Why do so many people murder those they claim to love? Why do we call these murders “crimes of passion”?
Could it be that much of what we call romantic love is really the need to control someone else? And could it be that when most people profess love, they’re really saying, “I’m desperate for someone to love me. Will you be the one to love and accept me?”
Here’s the real question that’s been bothering me lately. Is love always ultimately selfish?
At heart, I’m a romantic, in both the narrow sense and the broad sense. I identify with the line in the Postal Service song called “Clark Gable” which says, “I want so badly to believe that there is truth, that love is real.” I’ve believed in love — and continued to believe in love — at times in my life when it didn’t make sense. I need love to be real. I need for someone who says “I love you” to mean that she loves and accepts me — as a person, the way I am, for better or worse — rather than it simply meaning, “I like the attention you’re giving me.”

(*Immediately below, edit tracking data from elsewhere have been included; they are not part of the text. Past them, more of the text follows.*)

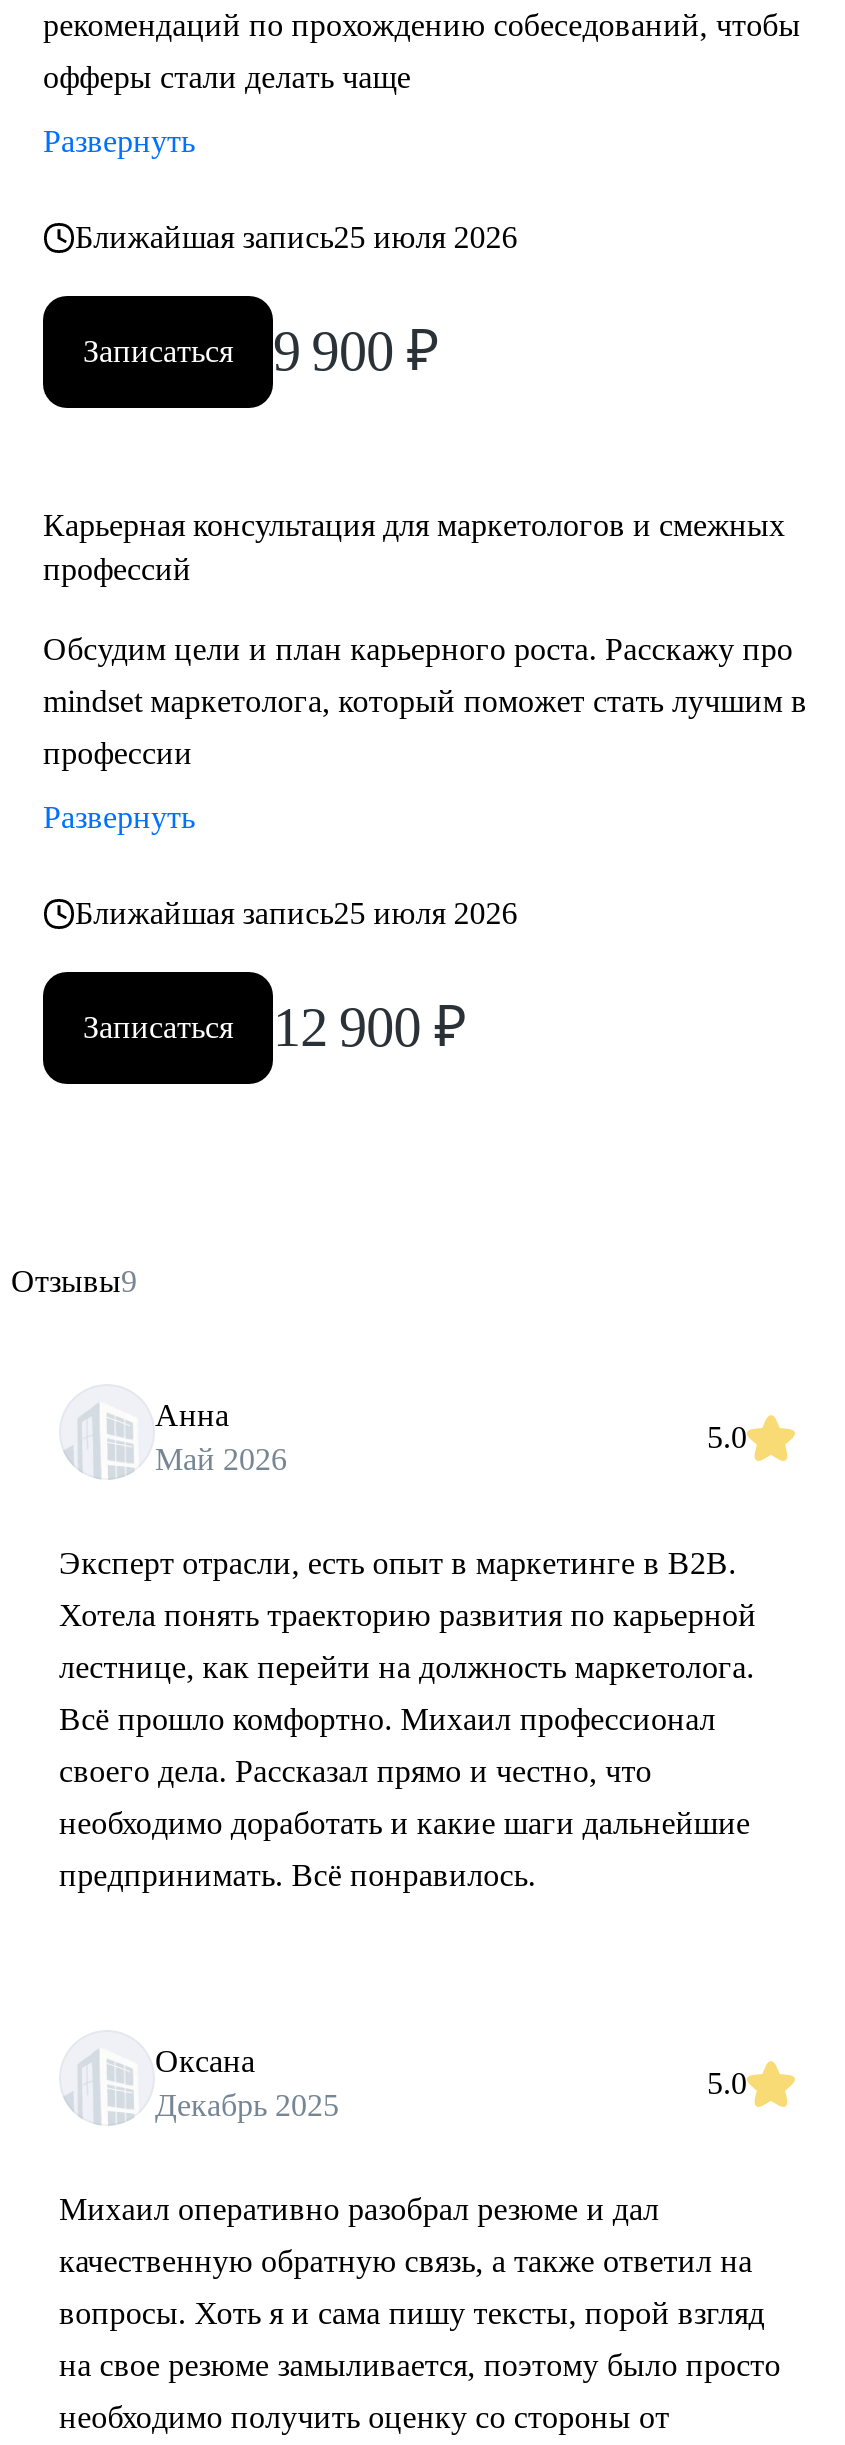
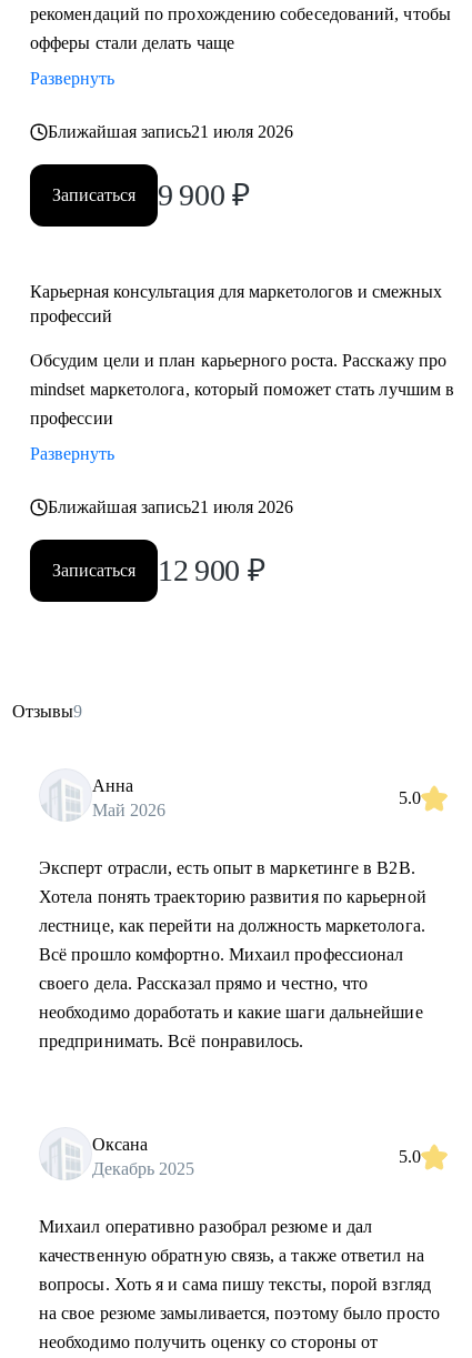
[75,220,518,254] Ближайшая запись25 июля 2026 -> [48,122,294,141] Ближайшая запись21 июля 2026
[75,896,518,930] Ближайшая запись25 июля 2026 -> [48,497,294,516] Ближайшая запись21 июля 2026

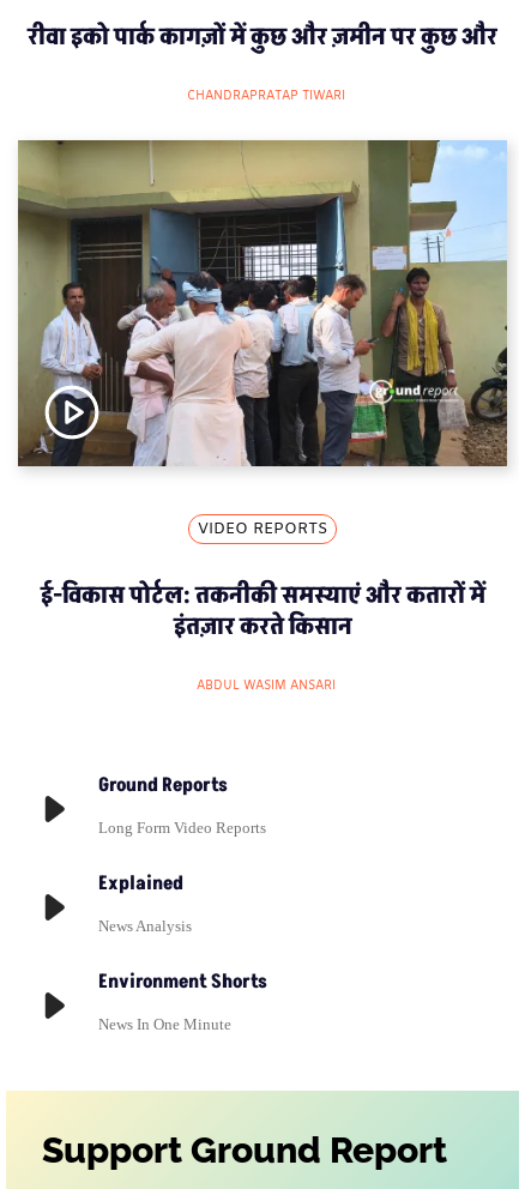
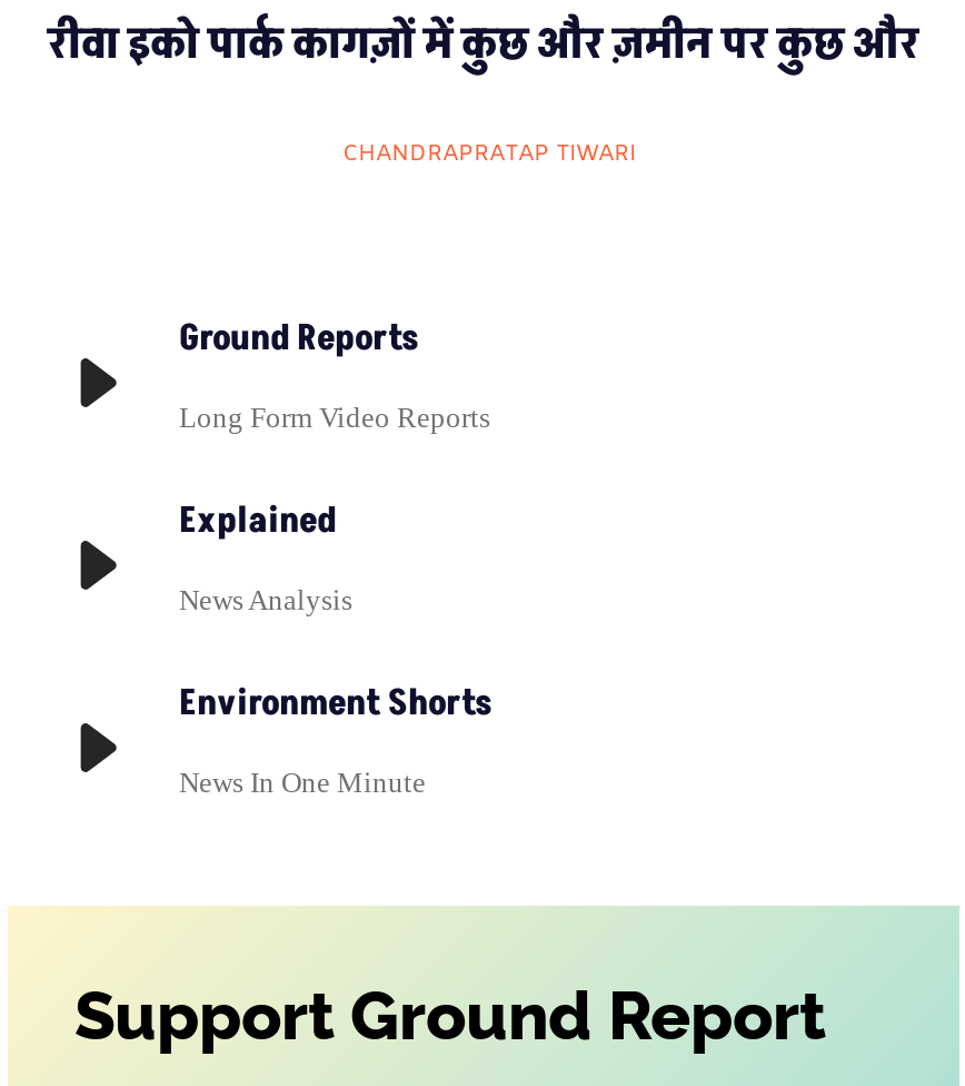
[17,139,509,469] [image] -> none
[40,519,485,694] VIDEO REPORTS | ई-विकास पोर्टल: तकनीकी समस्याएं और कतारों में | इंतज़ार करते किसान | ABDUL WASIM ANSARI -> none

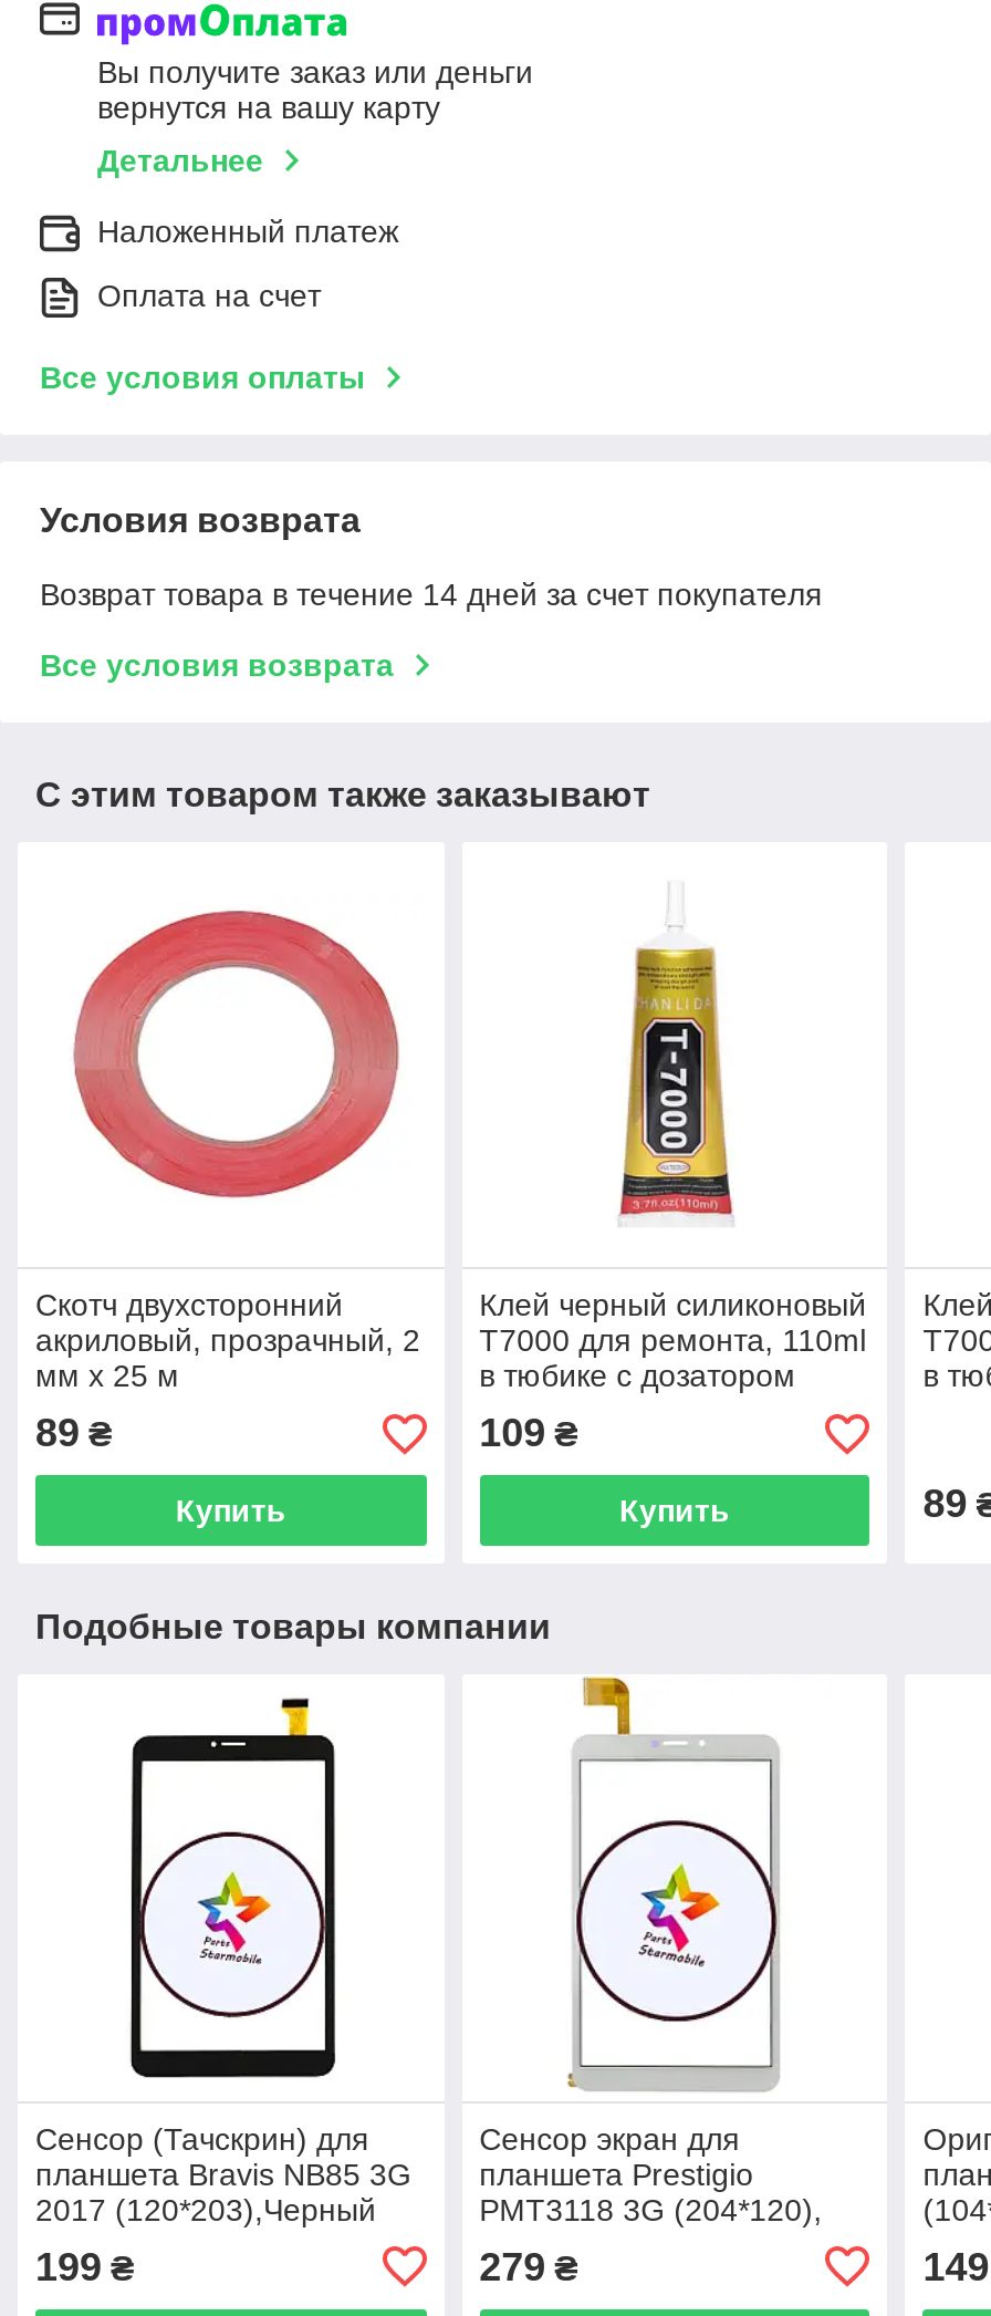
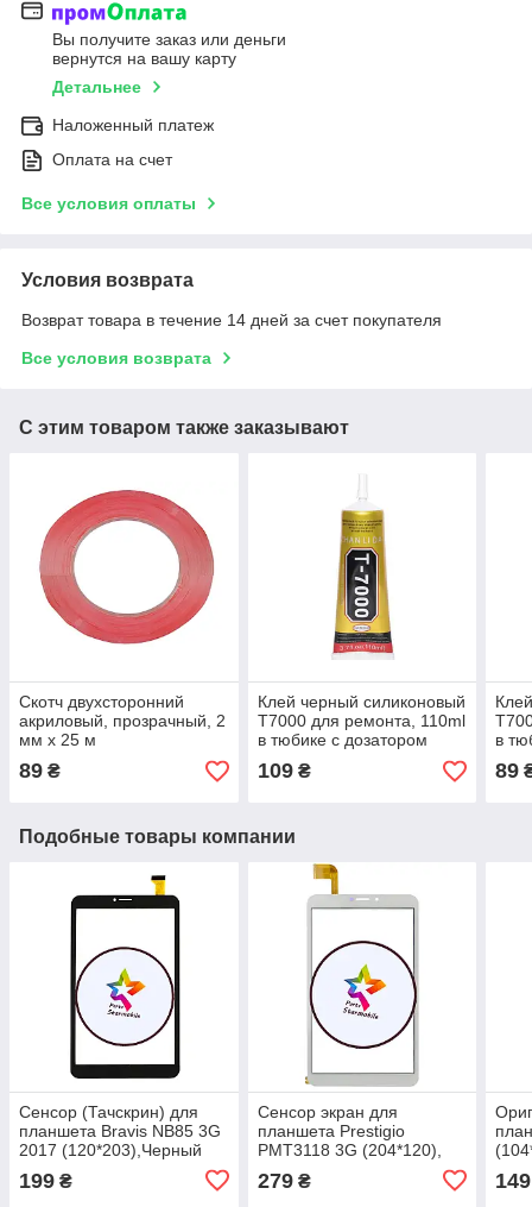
[175,1493,286,1529] Купить -> none
[619,1493,730,1529] Купить -> none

I’ve always ignored evidence to the contrary and made the conscious decision to believe in people who’ve said they love me, even when the evidence suggested otherwise. Am I idealistic in the good sense and just waiting for real love to triumph? Or am I in denial and setting myself up to be disappointed in people who are merely serving their own selfish purposes — for however long I meet their needs?
I don’t know, but the question has been haunting me.